- Abbreviation: Serindo
- General Secretary: Ki Sarmidi Mangunsarkoro
- Founded: 13 December 1945
- Dissolved: 29 January 1946
- Succeeded by: Indonesian National Party
- Headquarters: Jakarta
- Ideology: Indonesian nationalism

= Serindo =

Political party in Indonesia (1945–1946)

The Indonesian People's Union (Serikat Rakjat Indonesia), better known as Serindo, was a short-lived nationalist political party in Indonesia which existed from December 1945 to January 1946. It was the predecessor to the Indonesian National Party.

== History ==
Following the 3 November 1945 declaration, discussions regarding the creation of a new political party were held in the Central Indonesian National Committee (KNIP) by Sartono, Ki Sarmidi Mangunsarkoro, and Osa Maliki. This discussion was continued at a larger meeting at the house of Suwiryo, the mayor of Jakarta, on 4 December 1945. On 13 December 1945, the creation of Serindo was announced and a provisional leadership established in order to negotiate with other nationalist groups and prepare for Serindo's first congress.

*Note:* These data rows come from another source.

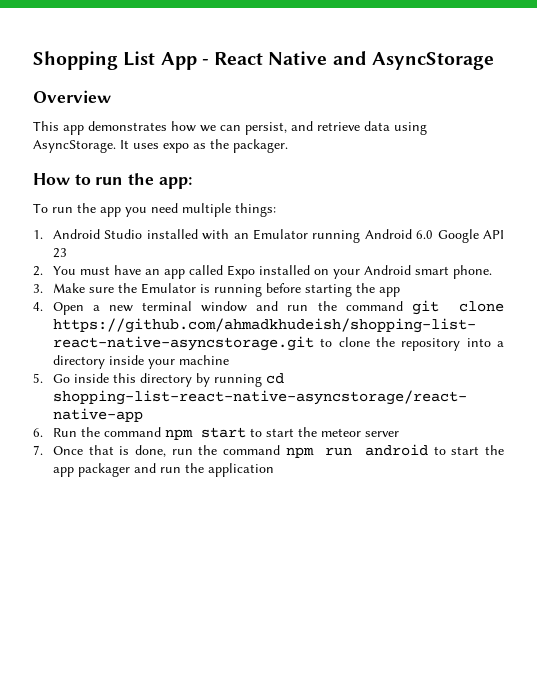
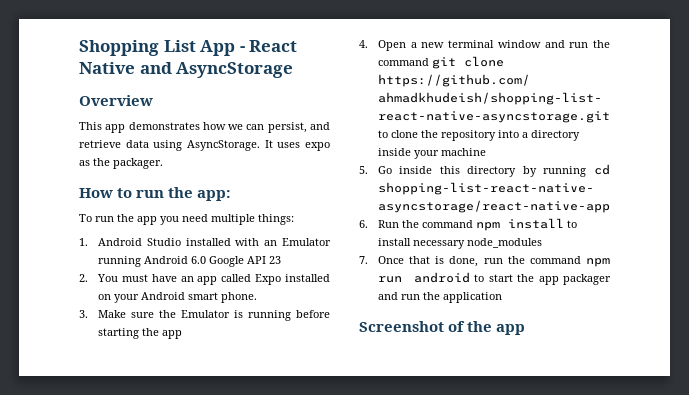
- 6. Run the command npm start to start the meteor server
+ 6. Run the command npm install to install necessary node_modules
+ Screenshot of the app

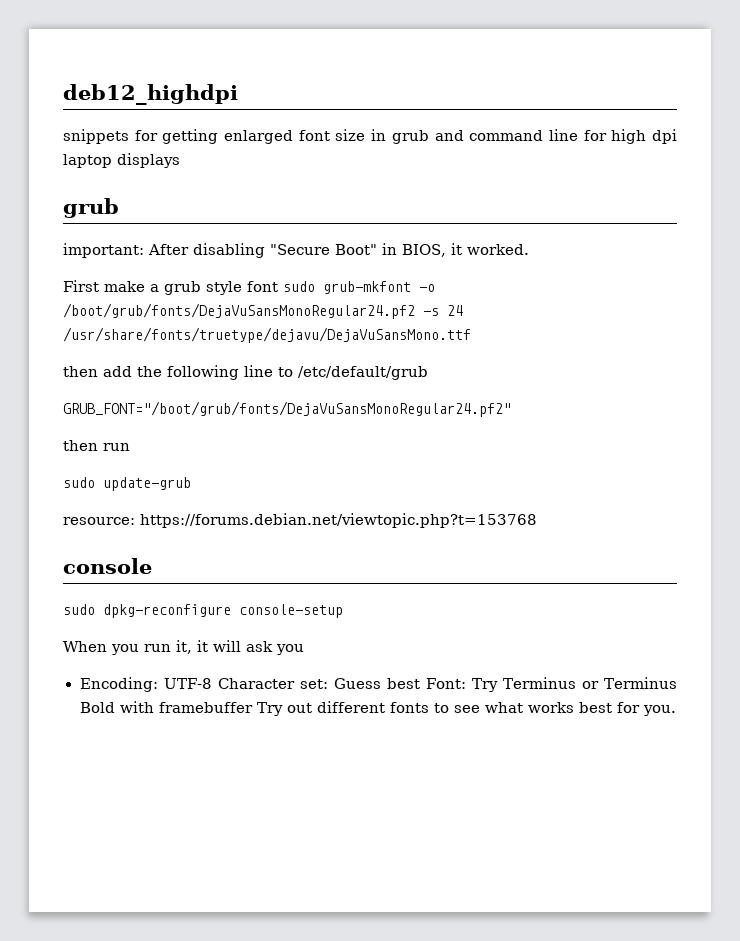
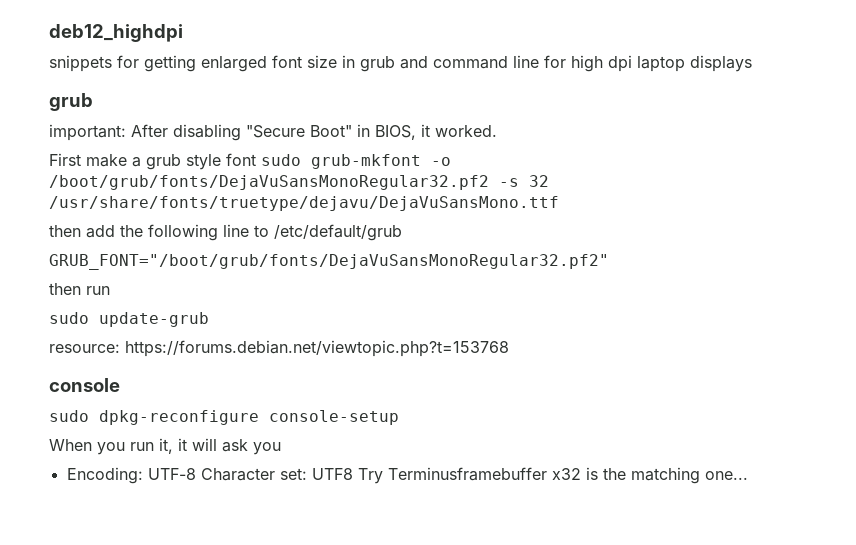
- First make a grub style font sudo grub-mkfont -o /boot/grub/fonts/DejaVuSansMonoRegular24.pf2 -s 24 /usr/share/fonts/truetype/dejavu/DejaVuSansMono.ttf
+ First make a grub style font sudo grub-mkfont -o /boot/grub/fonts/DejaVuSansMonoRegular32.pf2 -s 32 /usr/share/fonts/truetype/dejavu/DejaVuSansMono.ttf
- GRUB_FONT="/boot/grub/fonts/DejaVuSansMonoRegular24.pf2"
+ GRUB_FONT="/boot/grub/fonts/DejaVuSansMonoRegular32.pf2"
- Encoding: UTF-8 Character set: Guess best Font: Try Terminus or Terminus Bold with framebuffer Try out different fonts to see what works best for you.
+ Encoding: UTF-8 Character set: UTF8 Try Terminusframebuffer x32 is the matching one...

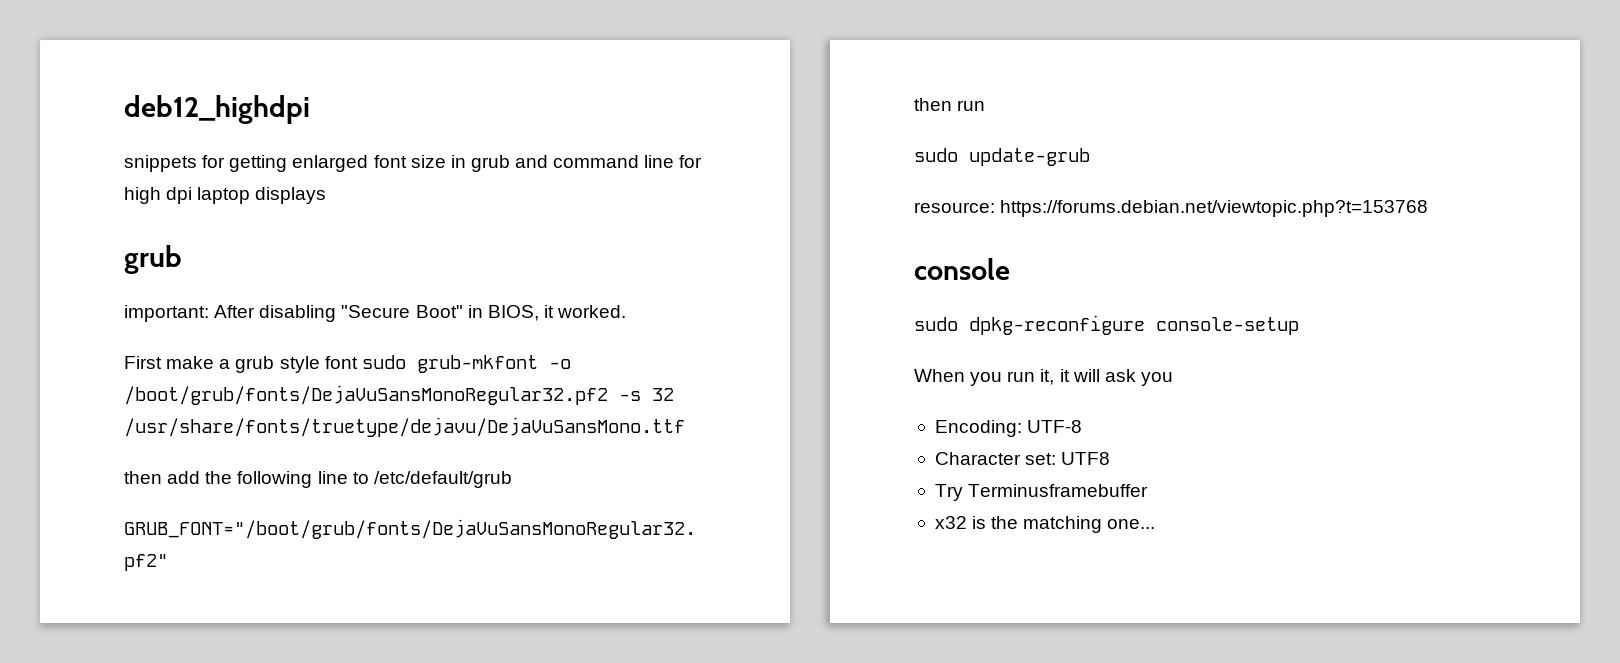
- Encoding: UTF-8 Character set: UTF8 Try Terminusframebuffer x32 is the matching one...
+ Encoding: UTF-8
+ Character set: UTF8
+ Try Terminusframebuffer
+ x32 is the matching one...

Three days later, it was made public that Ki Sarmidi Mangunsarkoro—Serindo's general-secretary—would coordinate those activities, with the help of Osa Maliki and Lukman Hakim. The party congress was held between 28 January and 1 February 1946 in the town of Kediri, East Java. In this congress, Serindo united with several other nationalist groups in order to form the Indonesian National Party (PNI). These groups included the PNI-Pati, PNI-Madiun, PNI-Sumatra, and PNI-Sulawesi which were branches of the stillborn PNI-Staatspartij—an abortive attempt at creating a one-party state—that was launched in August 1945. The remaining groups were the People's Sovereignty Party founded by Sujono Hadinoto and the Republic of Indonesia Party founded by Soeradji, both of which likely only consisted of the personal followers of their founders.

This congress also saw the establishment of the PNI's formal ideology, that of "Socio-National-Democracy" (Sosio-Nasional-Demokrasi), as well as the party's logo of a triangle with a banteng's head which symbolizes the synthesis between nationalism-democracy and socialism. The PNI ideology only varied slightly from that of Serindo, and closely followed the principles put forward by Sukarno in the pre-war PNI. Meanwhile, the PNI adopted Serindo's program in its entirety. The PNI considered this congress in Kediri to be the party's first congress. Within the party, Ki Sarmidi Mangunsarkoro served as chairman with Djody Gondokusumo becoming vice-chairman.